WORK REQUEST >> Once the line containing "- 1. Terms used in these rules" is found in the entries below, restate it and each following line word for word, stopping after the line containing "- 16. Settlement".

————————

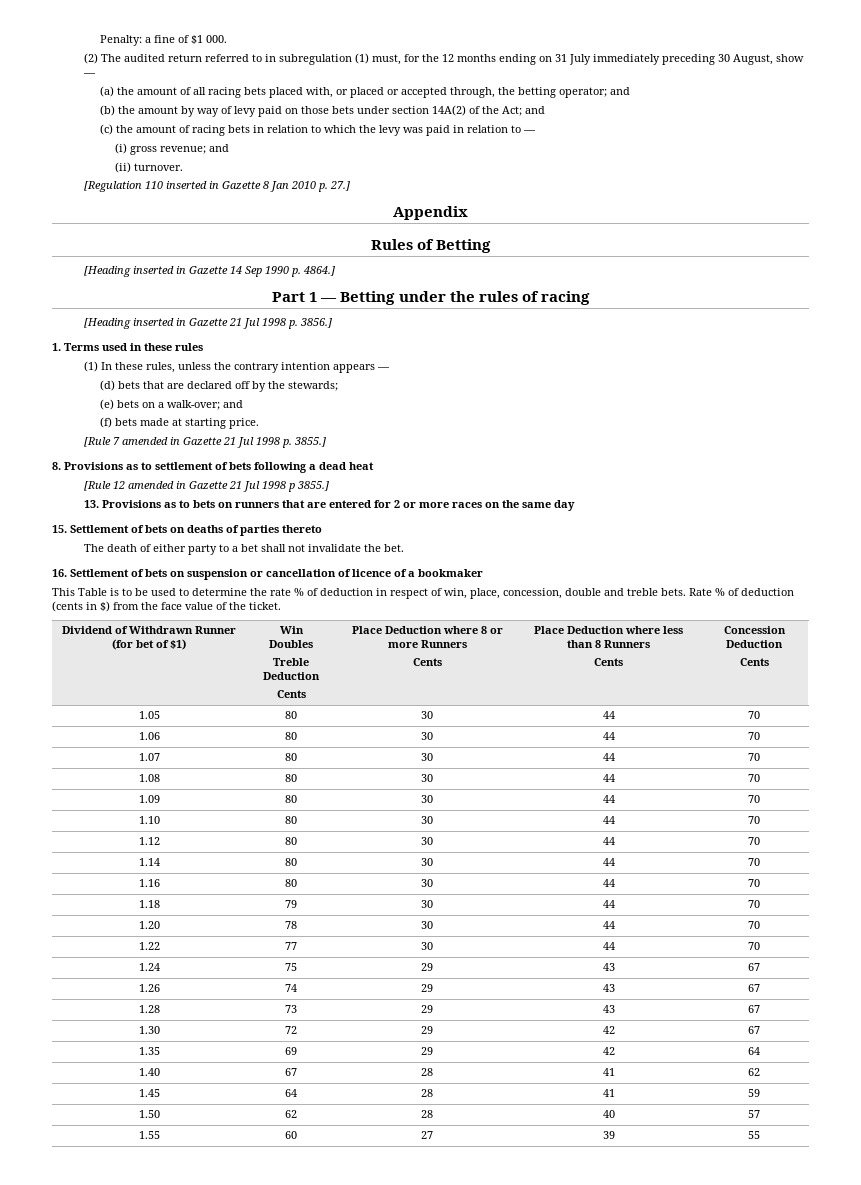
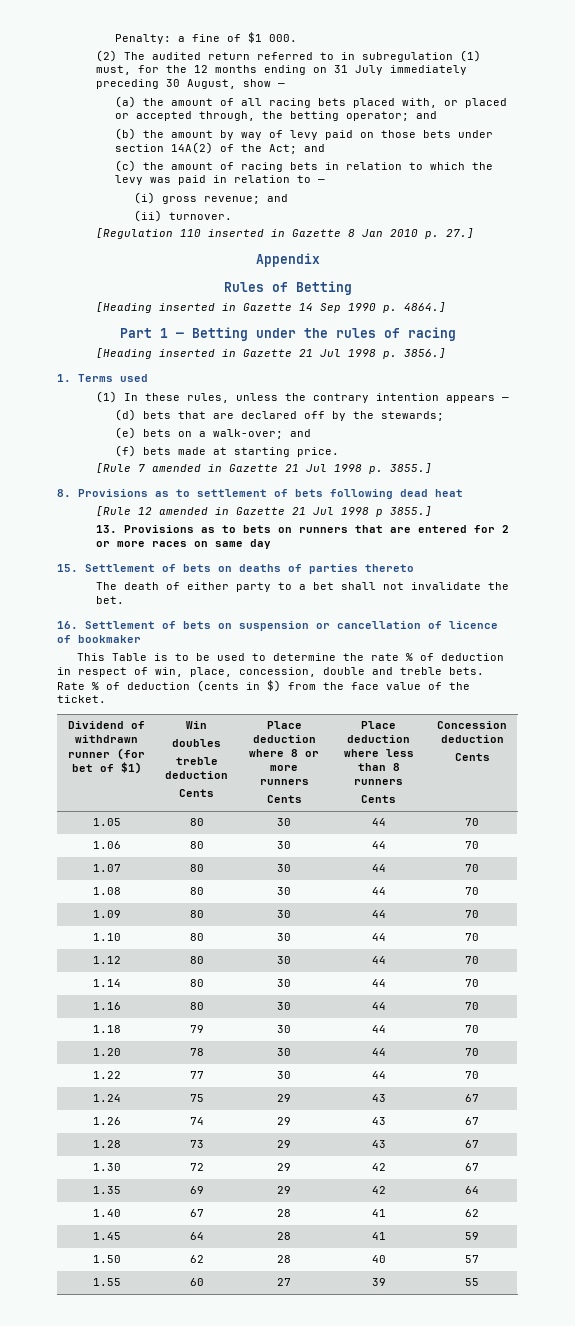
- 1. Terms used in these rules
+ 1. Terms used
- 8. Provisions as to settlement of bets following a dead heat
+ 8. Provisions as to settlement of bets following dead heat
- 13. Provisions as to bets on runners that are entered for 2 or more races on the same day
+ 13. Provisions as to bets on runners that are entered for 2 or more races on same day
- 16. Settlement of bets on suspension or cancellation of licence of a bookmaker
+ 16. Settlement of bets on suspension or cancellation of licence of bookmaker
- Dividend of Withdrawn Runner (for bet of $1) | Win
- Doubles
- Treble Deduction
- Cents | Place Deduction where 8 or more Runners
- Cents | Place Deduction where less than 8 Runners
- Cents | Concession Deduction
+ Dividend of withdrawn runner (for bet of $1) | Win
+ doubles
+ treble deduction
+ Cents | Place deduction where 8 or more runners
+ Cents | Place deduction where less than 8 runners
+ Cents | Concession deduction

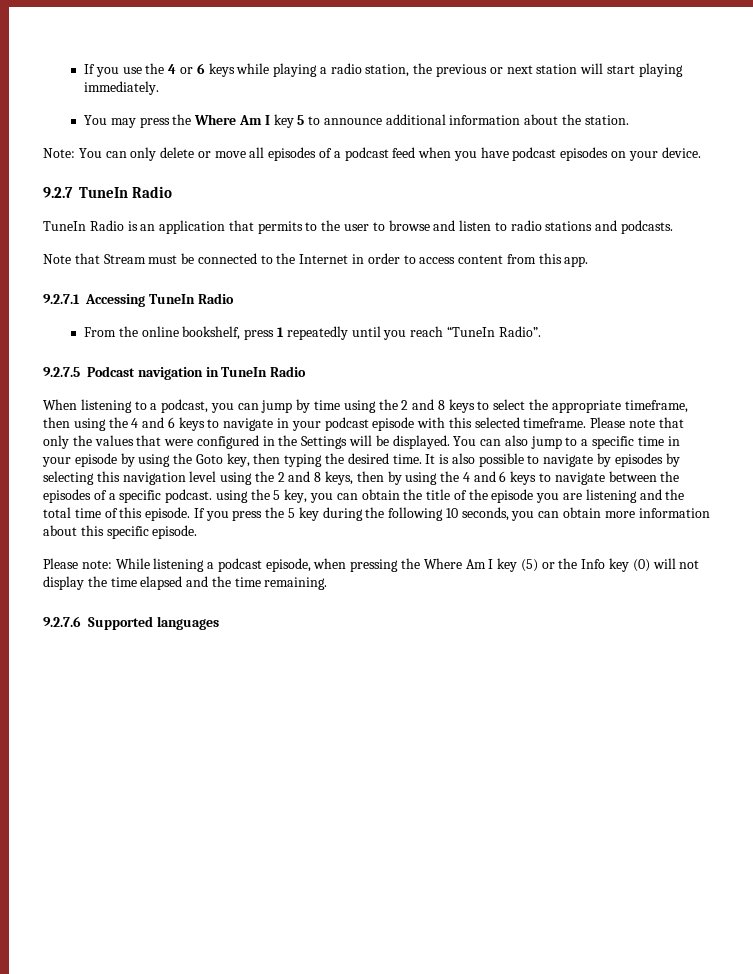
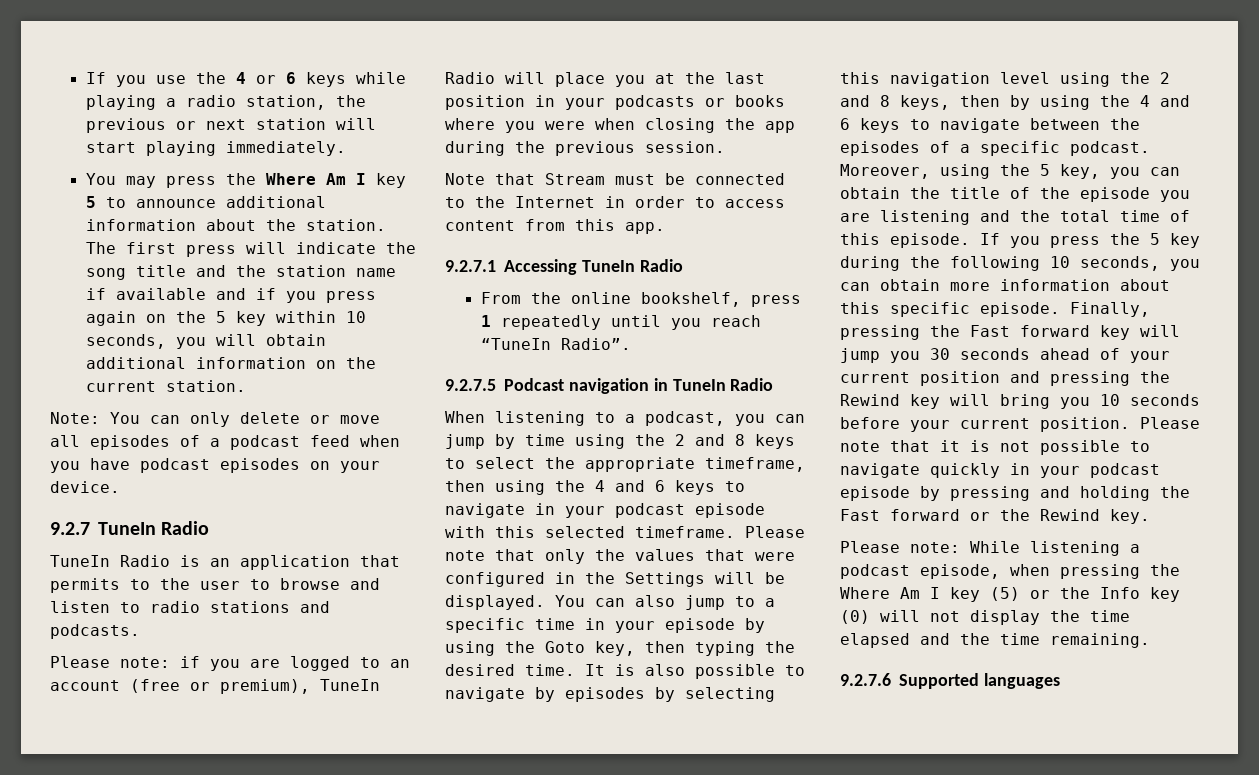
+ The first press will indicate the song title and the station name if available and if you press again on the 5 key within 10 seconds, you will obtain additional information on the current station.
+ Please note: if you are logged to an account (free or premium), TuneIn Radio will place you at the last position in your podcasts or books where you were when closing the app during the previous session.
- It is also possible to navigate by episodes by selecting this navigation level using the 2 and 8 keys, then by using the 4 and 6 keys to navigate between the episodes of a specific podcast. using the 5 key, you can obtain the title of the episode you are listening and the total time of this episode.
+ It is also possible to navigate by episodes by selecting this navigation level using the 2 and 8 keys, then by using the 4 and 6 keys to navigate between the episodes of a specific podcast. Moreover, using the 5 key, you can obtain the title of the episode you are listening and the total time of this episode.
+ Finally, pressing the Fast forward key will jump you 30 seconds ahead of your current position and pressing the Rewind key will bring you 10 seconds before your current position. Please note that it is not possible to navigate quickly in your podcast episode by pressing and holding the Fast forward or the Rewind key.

————————

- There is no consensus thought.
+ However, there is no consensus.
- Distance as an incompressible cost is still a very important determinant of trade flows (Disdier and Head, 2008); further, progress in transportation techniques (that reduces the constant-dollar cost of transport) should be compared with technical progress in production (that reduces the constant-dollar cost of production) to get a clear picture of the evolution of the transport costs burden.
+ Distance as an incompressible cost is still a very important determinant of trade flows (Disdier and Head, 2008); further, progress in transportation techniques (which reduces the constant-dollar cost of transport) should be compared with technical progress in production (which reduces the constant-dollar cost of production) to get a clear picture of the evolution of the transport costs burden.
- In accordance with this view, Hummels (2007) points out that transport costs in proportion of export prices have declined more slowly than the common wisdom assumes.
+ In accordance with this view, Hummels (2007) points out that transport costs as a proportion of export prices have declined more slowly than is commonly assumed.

————————

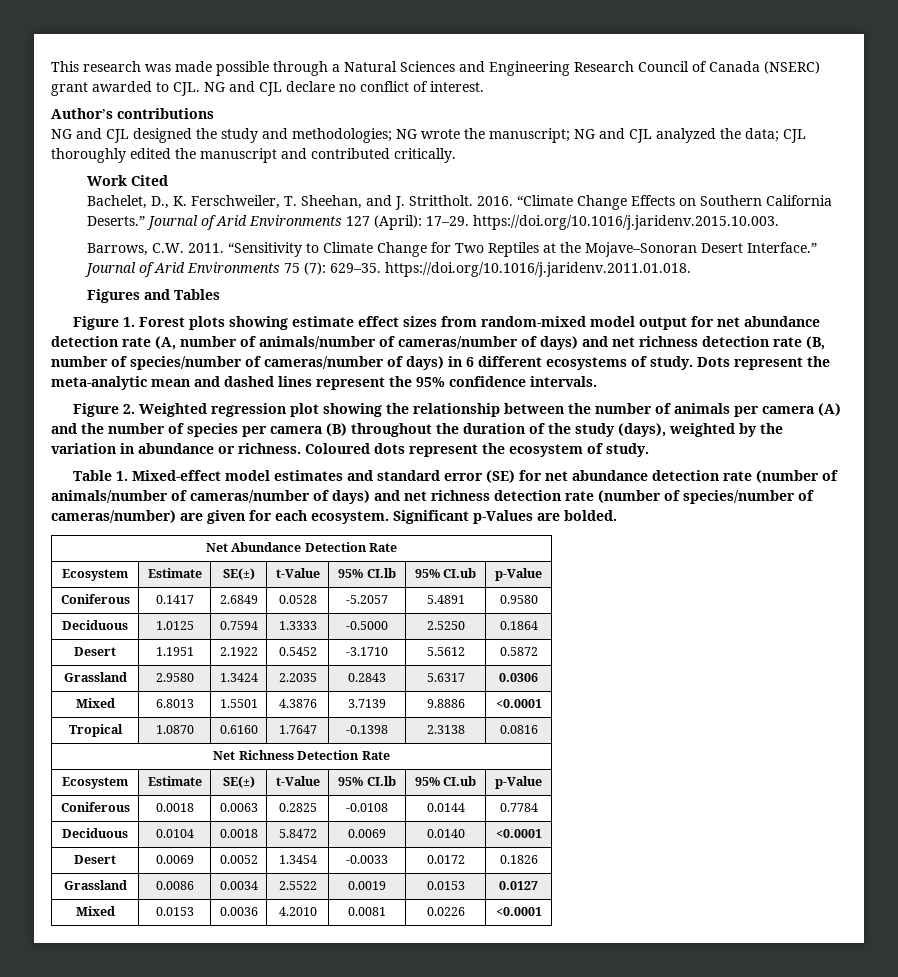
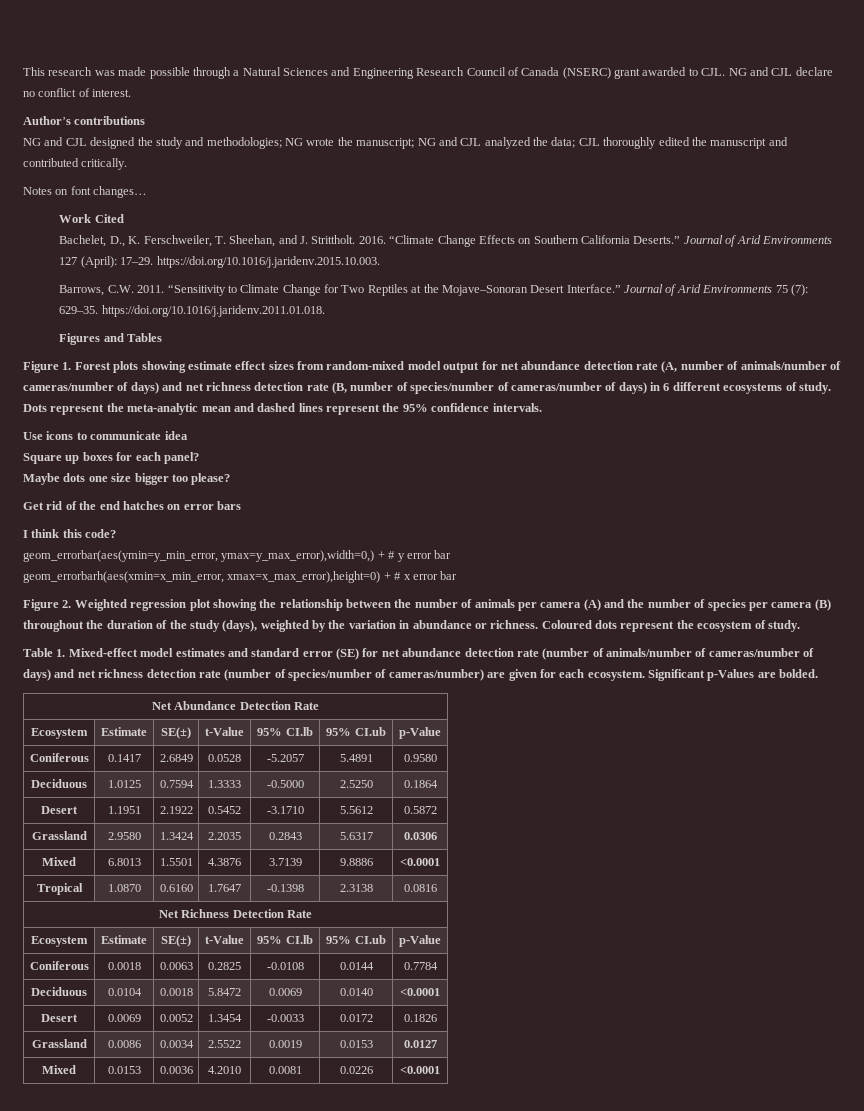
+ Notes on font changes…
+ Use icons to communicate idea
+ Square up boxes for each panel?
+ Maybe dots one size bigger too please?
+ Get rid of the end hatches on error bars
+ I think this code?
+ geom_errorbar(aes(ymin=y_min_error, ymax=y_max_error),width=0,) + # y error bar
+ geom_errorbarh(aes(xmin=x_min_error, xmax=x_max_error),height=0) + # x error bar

————————

PROBLEM SOLUTION >>
- 1. Terms used in these rules
+ 1. Terms used
- 8. Provisions as to settlement of bets following a dead heat
+ 8. Provisions as to settlement of bets following dead heat
- 13. Provisions as to bets on runners that are entered for 2 or more races on the same day
+ 13. Provisions as to bets on runners that are entered for 2 or more races on same day
- 16. Settlement of bets on suspension or cancellation of licence of a bookmaker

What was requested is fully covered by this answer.